* Exercise objective *
Please retype every record exactly as it appears, omitting the pictures.

───── Data records ─────

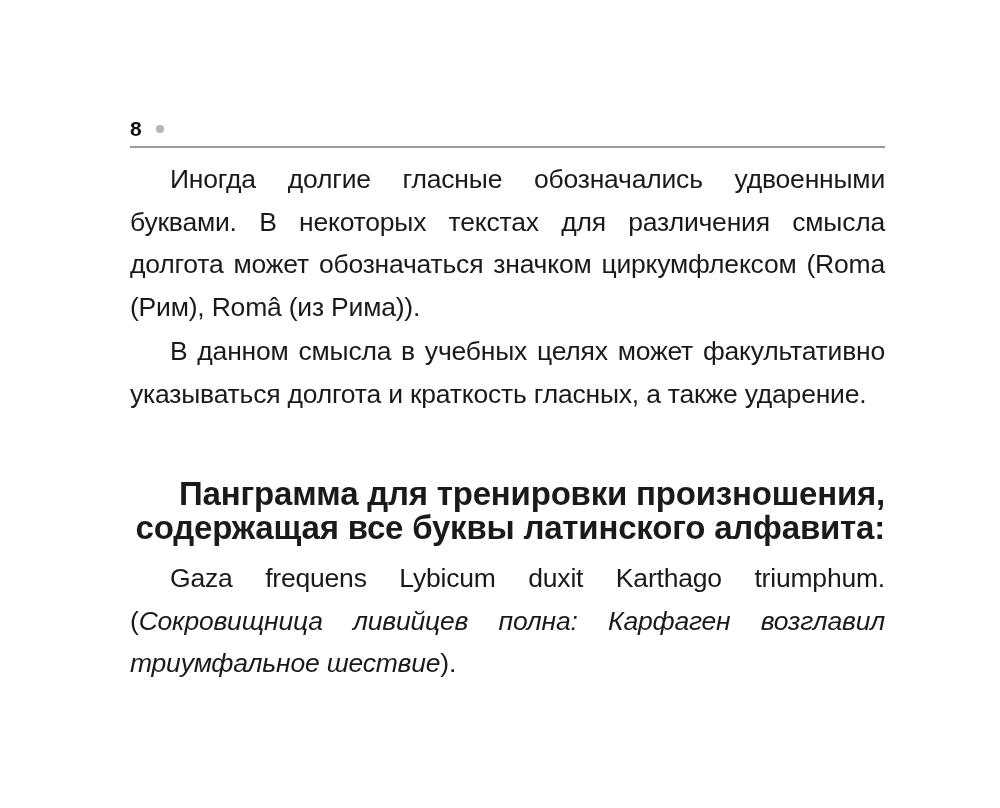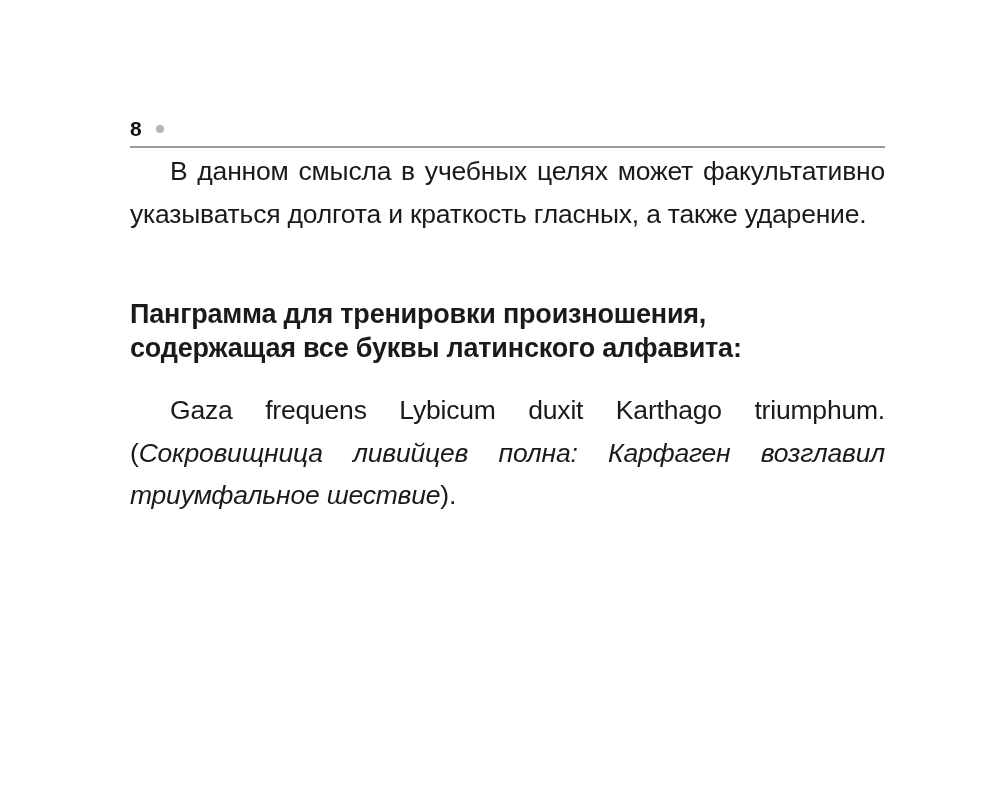--- a/index.html
+++ b/index.html
@@ -78,6 +78,7 @@
     <span class="bullet"></span>
   </div>
 
+  <p class="para indent p1">Иногда долгие гласные обозначались удвоенными буквами. В некоторых текстах для различения смысла долгота может обозначаться значком циркумфлексом (Roma (Рим), Româ (из Рима)).</p>
   <p class="para indent p2">В данном смысла в учебных целях может факультативно указываться долгота и краткость гласных, а также ударение.</p>
 
   <div class="heading">

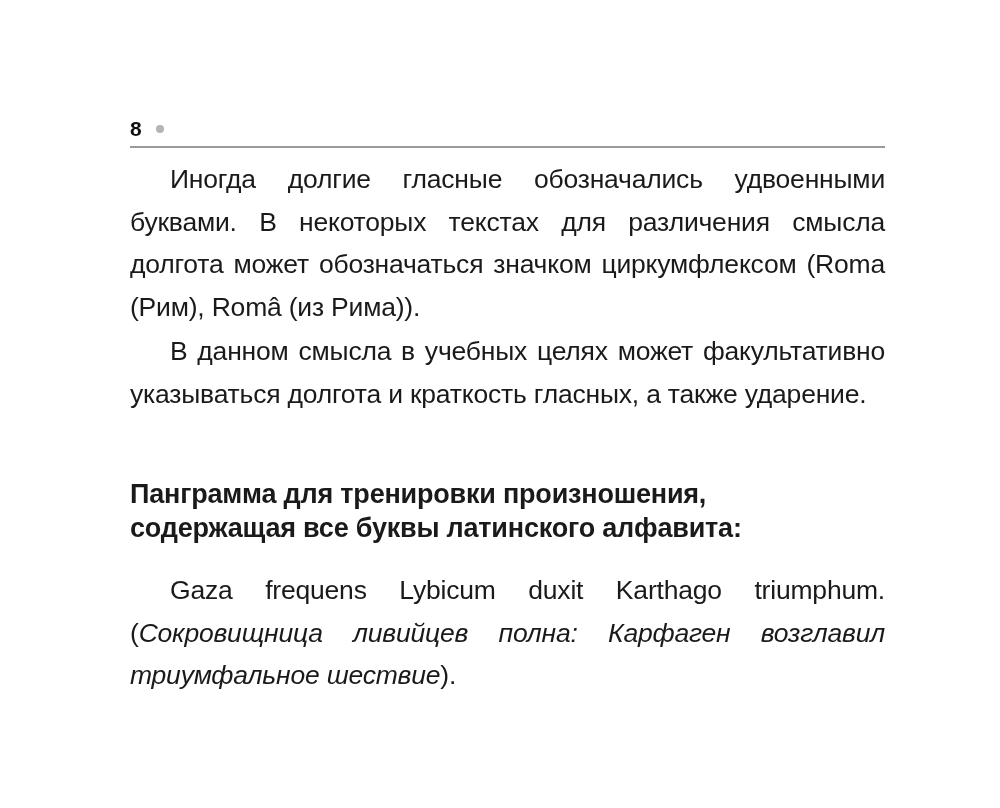--- a/index.html
+++ b/index.html
@@ -60,9 +60,9 @@
     .heading {
       margin-top: 62px;
       font-weight: bold;
-      font-size: 27px;
+      font-size: 33px;
       line-height: 34px;
-      text-align: left;
+      text-align: right;
       color: #1a1a1a;
       letter-spacing: -0.2px;
     }

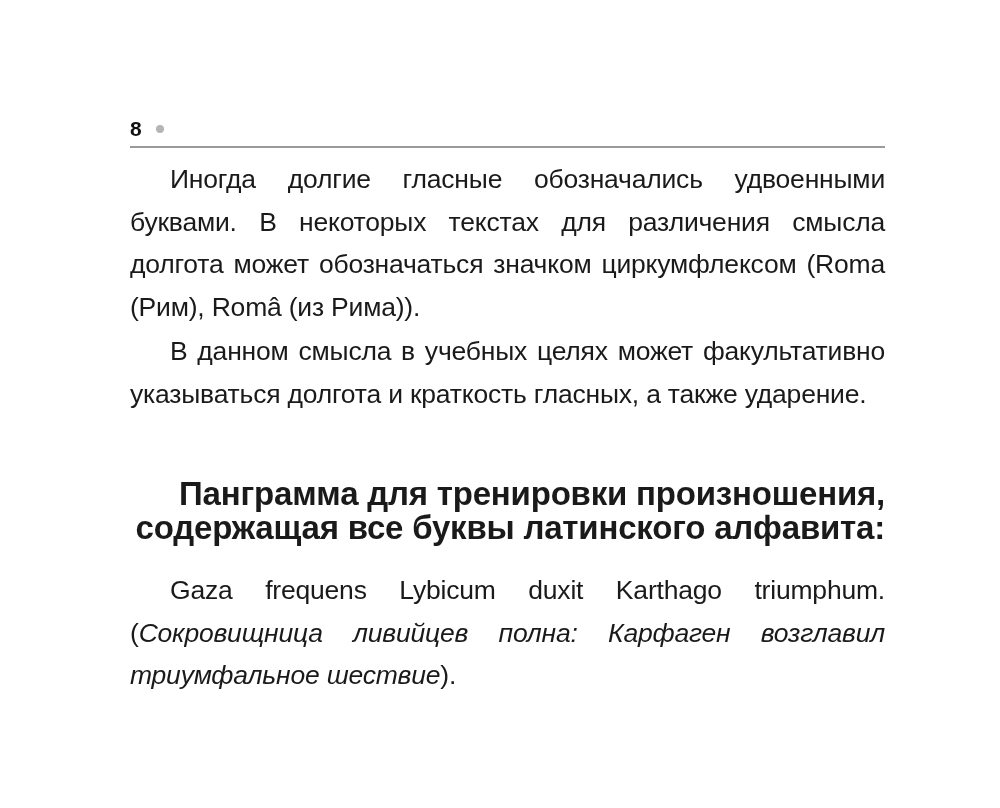--- a/index.html
+++ b/index.html
@@ -66,7 +66,7 @@
       color: #1a1a1a;
       letter-spacing: -0.2px;
     }
-    .p3 { margin-top: 24px; }
+    .p3 { margin-top: 12px; }
     .italic { font-style: italic; }
   </style>
 </head>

─────

* The answer *
--- a/index.html
+++ b/index.html
@@ -78,6 +78,7 @@
     <span class="bullet"></span>
   </div>
 
+  <p class="para indent p1">Иногда долгие гласные обозначались удвоенными буквами. В некоторых текстах для различения смысла долгота может обозначаться значком циркумфлексом (Roma (Рим), Româ (из Рима)).</p>
   <p class="para indent p2">В данном смысла в учебных целях может факультативно указываться долгота и краткость гласных, а также ударение.</p>
 
   <div class="heading">

--- a/index.html
+++ b/index.html
@@ -60,9 +60,9 @@
     .heading {
       margin-top: 62px;
       font-weight: bold;
-      font-size: 27px;
+      font-size: 33px;
       line-height: 34px;
-      text-align: left;
+      text-align: right;
       color: #1a1a1a;
       letter-spacing: -0.2px;
     }

--- a/index.html
+++ b/index.html
@@ -66,7 +66,7 @@
       color: #1a1a1a;
       letter-spacing: -0.2px;
     }
-    .p3 { margin-top: 24px; }
+    .p3 { margin-top: 12px; }
     .italic { font-style: italic; }
   </style>
 </head>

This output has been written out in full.